- **Your instructions**: Copy word for word the line containing "shipping: 70.88 -> none" together with all lines following it to the end of the listing below, without the pictures.
-- Opening Marker --
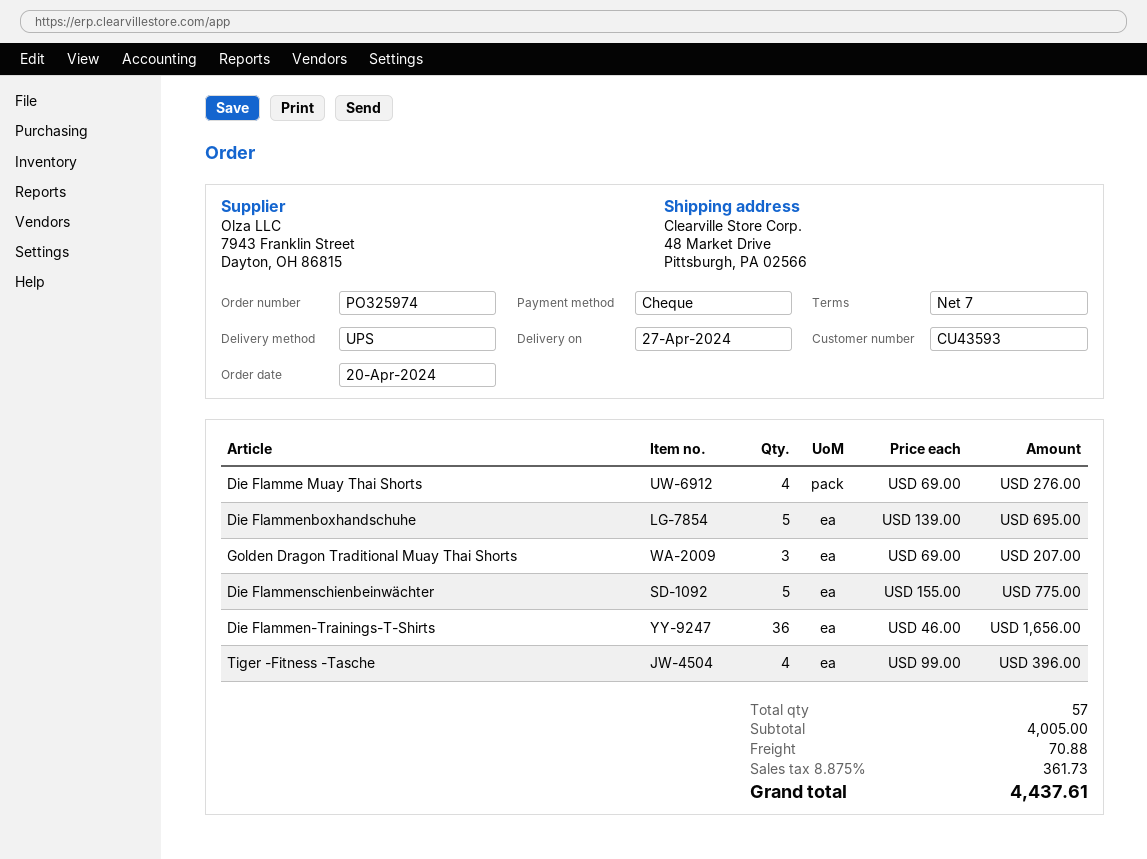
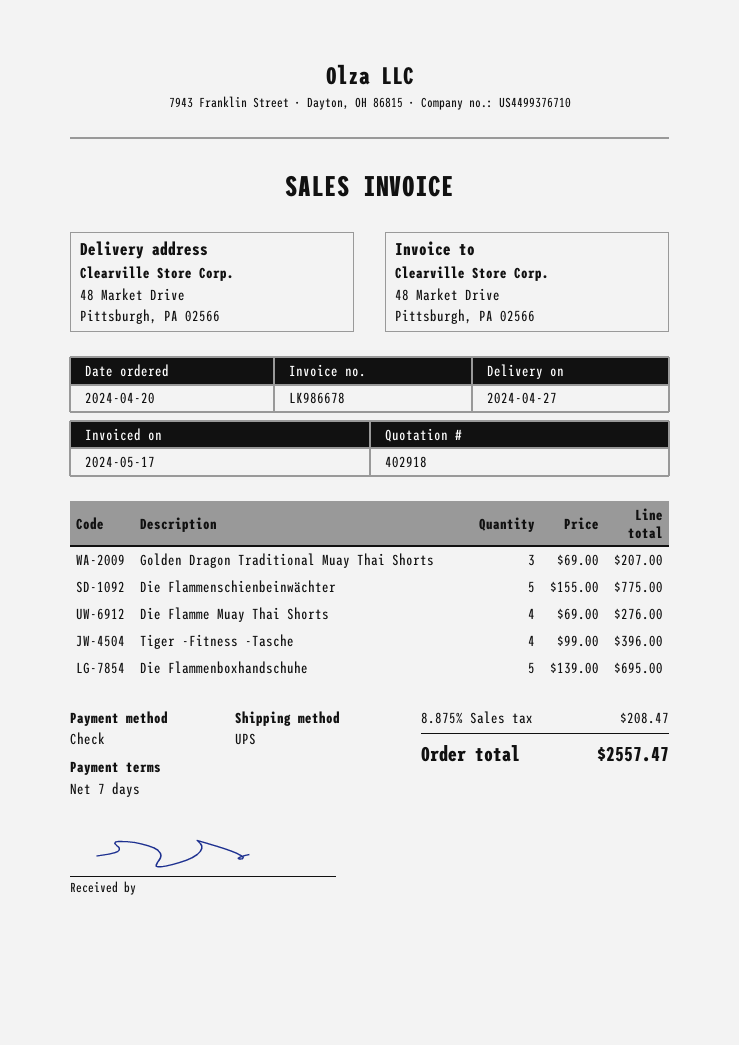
Die Flammen-Trainings-T-Shirts: 36 x 46.00 = 1656.00 -> none
shipping: 70.88 -> none
tax: 8.875% = 361.73 -> 8.875% = 208.47
total: 4437.61 -> 2557.47

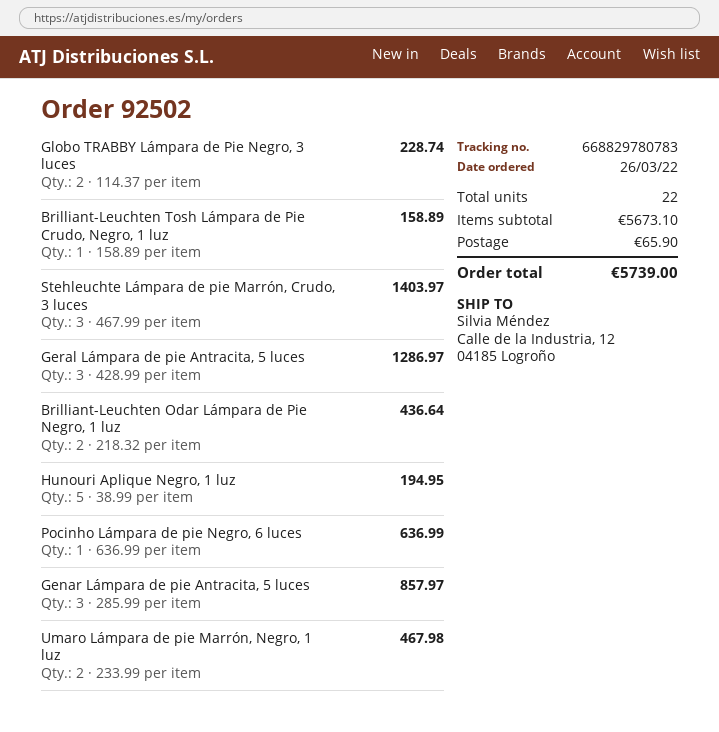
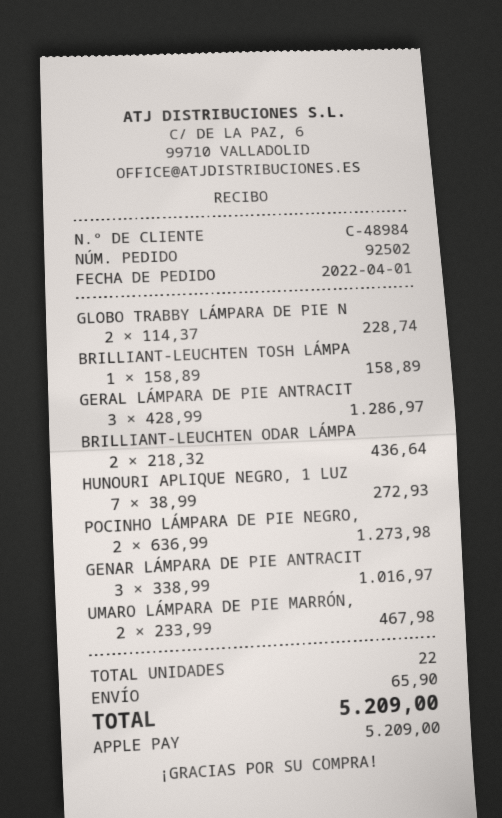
order date: 2022-03-26 -> 2022-04-01
Stehleuchte Lámpara de pie Marrón, Crudo, 3 luces: 3 x 467.99 = 1403.97 -> none
Hunouri Aplique Negro, 1 luz: 5 x 38.99 = 194.95 -> 7 x 38.99 = 272.93
Pocinho Lámpara de pie Negro, 6 luces: 1 x 636.99 = 636.99 -> 2 x 636.99 = 1273.98
Genar Lámpara de pie Antracita, 5 luces: 3 x 285.99 = 857.97 -> 3 x 338.99 = 1016.97
total: 5739.00 -> 5209.00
-- Closing Marker --
- **Exercise output**:
shipping: 70.88 -> none
tax: 8.875% = 361.73 -> 8.875% = 208.47
total: 4437.61 -> 2557.47

order date: 2022-03-26 -> 2022-04-01
Stehleuchte Lámpara de pie Marrón, Crudo, 3 luces: 3 x 467.99 = 1403.97 -> none
Hunouri Aplique Negro, 1 luz: 5 x 38.99 = 194.95 -> 7 x 38.99 = 272.93
Pocinho Lámpara de pie Negro, 6 luces: 1 x 636.99 = 636.99 -> 2 x 636.99 = 1273.98
Genar Lámpara de pie Antracita, 5 luces: 3 x 285.99 = 857.97 -> 3 x 338.99 = 1016.97
total: 5739.00 -> 5209.00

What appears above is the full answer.